Laub was awarded WVU’s full-ride Foundation Scholarship, has published academic research, been named a Newman Civic Fellow, been endorsed by WVU for the Rhodes Scholarship and been named a finalist for WVU’s Mr. Mountaineer.
Laub also started Mountaineer Mentors, a student organization on campus that travels to various high schools throughout the state to help students seek a college education.
When thinking back to why he started Mountaineer Mentors, Laub recalled some experiences he went through before receiving his scholarships.
“In my scholarship class, there were a ton of people way more qualified than I was on paper and so I didn’t understand why I was chosen as a winner.”
“I realized that I wasn’t less qualified because I was inherently less intelligent or not as hard working. Rather, I felt that it was due to a difference in opportunity and knowledge of those opportunities,” Laub said.
Mountaineer Mentors became an information service to help students become more aware of ways to become leaders in their communities and develop themselves professionally.

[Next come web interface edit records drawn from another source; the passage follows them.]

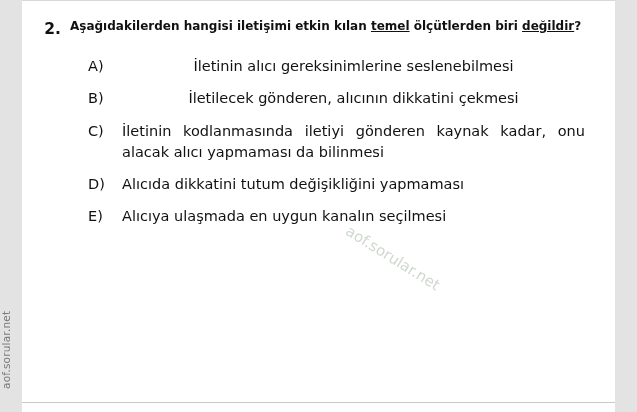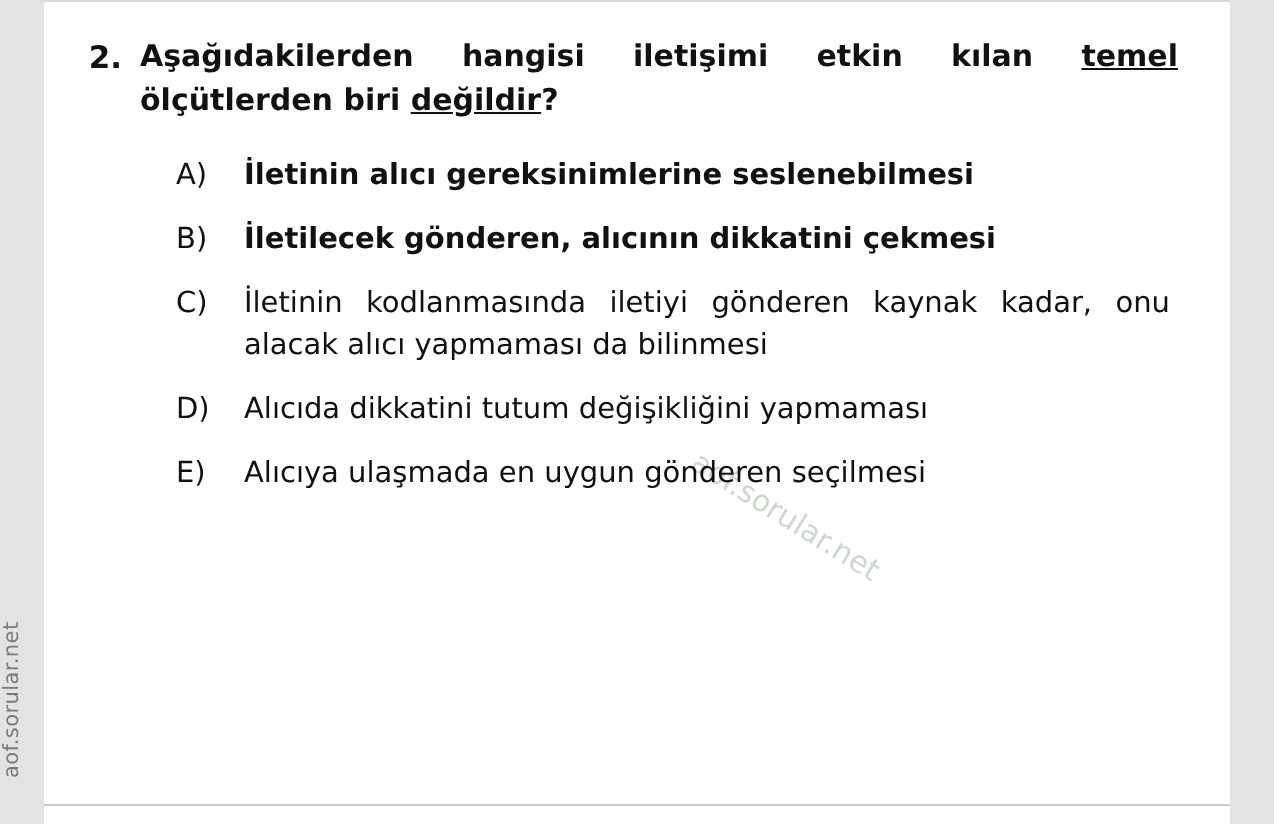"Aşağıdakilerden hangisi iletişimi etkin" .q-text { font-size: 15px -> 12px }
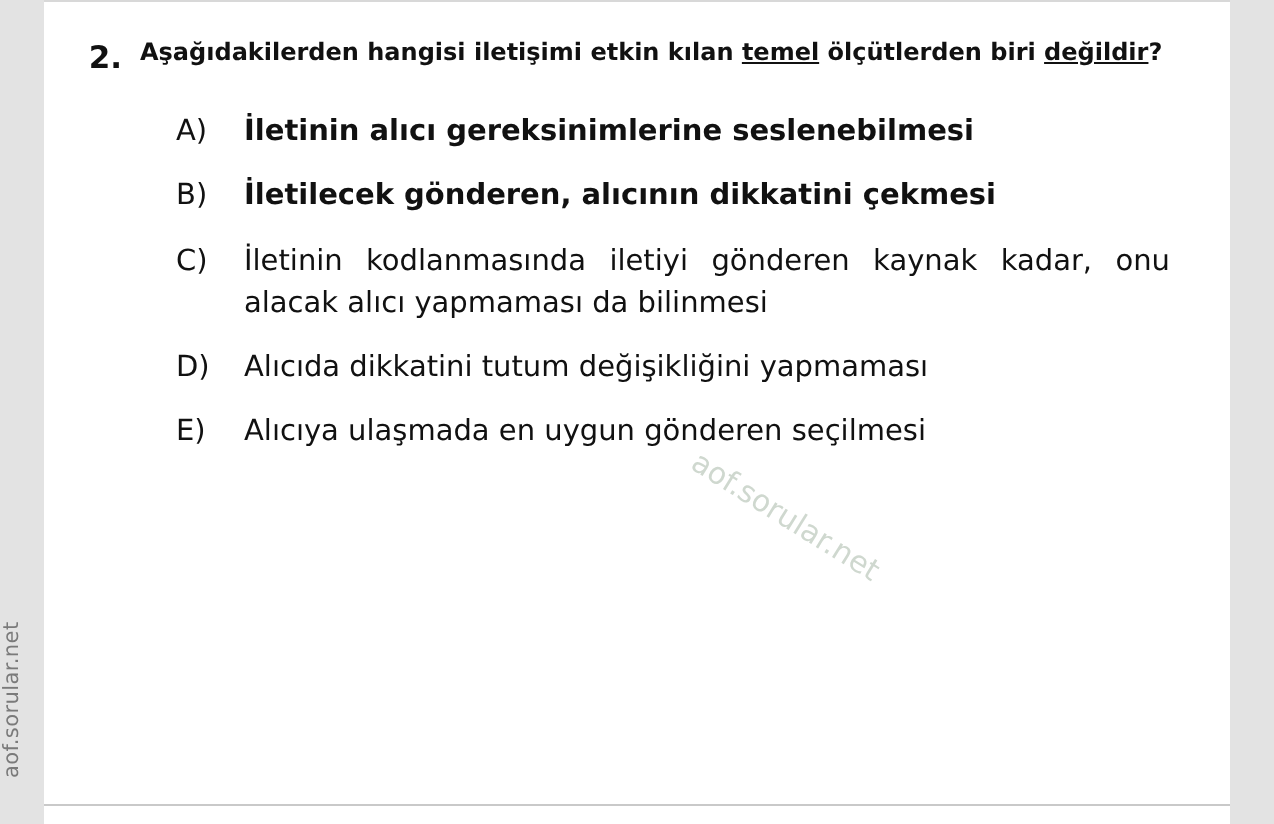"İletinin alıcı gereksinimlerine" .opt-text.single-line { font-weight: bold -> none; text-align: left -> center }
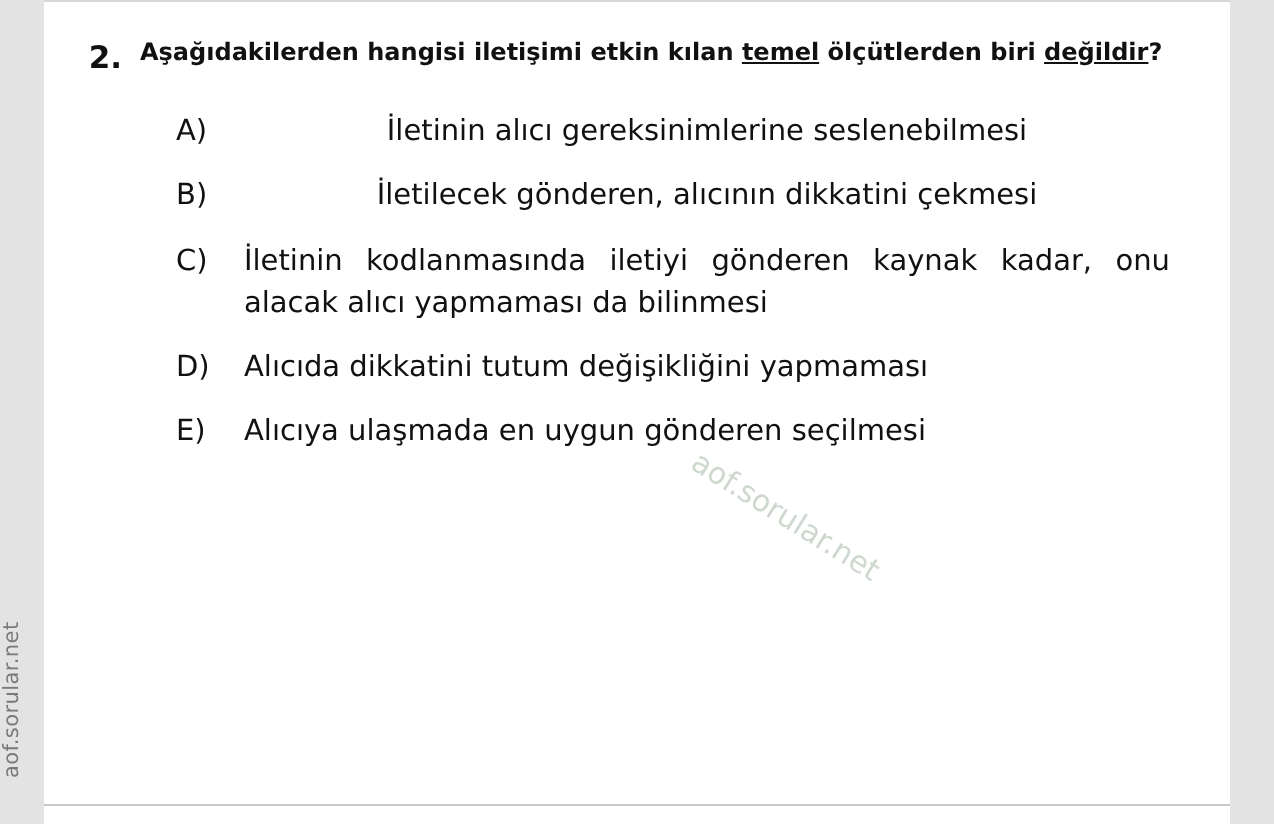"Alıcıya ulaşmada en uygun gönderen" div.opt-text { text: gönderen -> kanalın }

“We present on standards of professional development and college readiness, as well as scholarship and college application processes. We visit anywhere from five to 10 high schools total per semester and speak to thousands of students, so I’m really proud of what we’ve achieved.”
Laub is hoping to optimize the recruitment as well as make Mountaineer Mentors a sustainable organization so that after he leaves, underclassmen will be able to pick up where he left off.
“I’ve been able to do a lot of recruitment work for WVU and leverage Newman as evidence to prospective students that the University is one that fosters service and community engagement,” Laub said.
Laub said one of his proudest achievements has been the opportunity to volunteer abroad. He has been a member of the Global Medical and Dental Brigades since his freshman year and has traveled to Nicaragua, Honduras and Ghana.
“Once in-country, we help run free medical clinics and contribute to public health projects in resource-reduced regions. These include digging trenches to place pipes for transporting clean water and building sanitation stations with toilets and showers.”
After college, Laub plans to apply to WVU’s MD/PhD program to study healthcare access for his public health research.
“I guess [I] feel like I owe something to WVU and the state—I couldn’t have afforded to go to school here if it weren’t for the Foundation Scholarship.”
“I genuinely don’t know what I’d be doing right now otherwise. So, I want to use my career to give back to the people who’ve helped me get to where I am today.”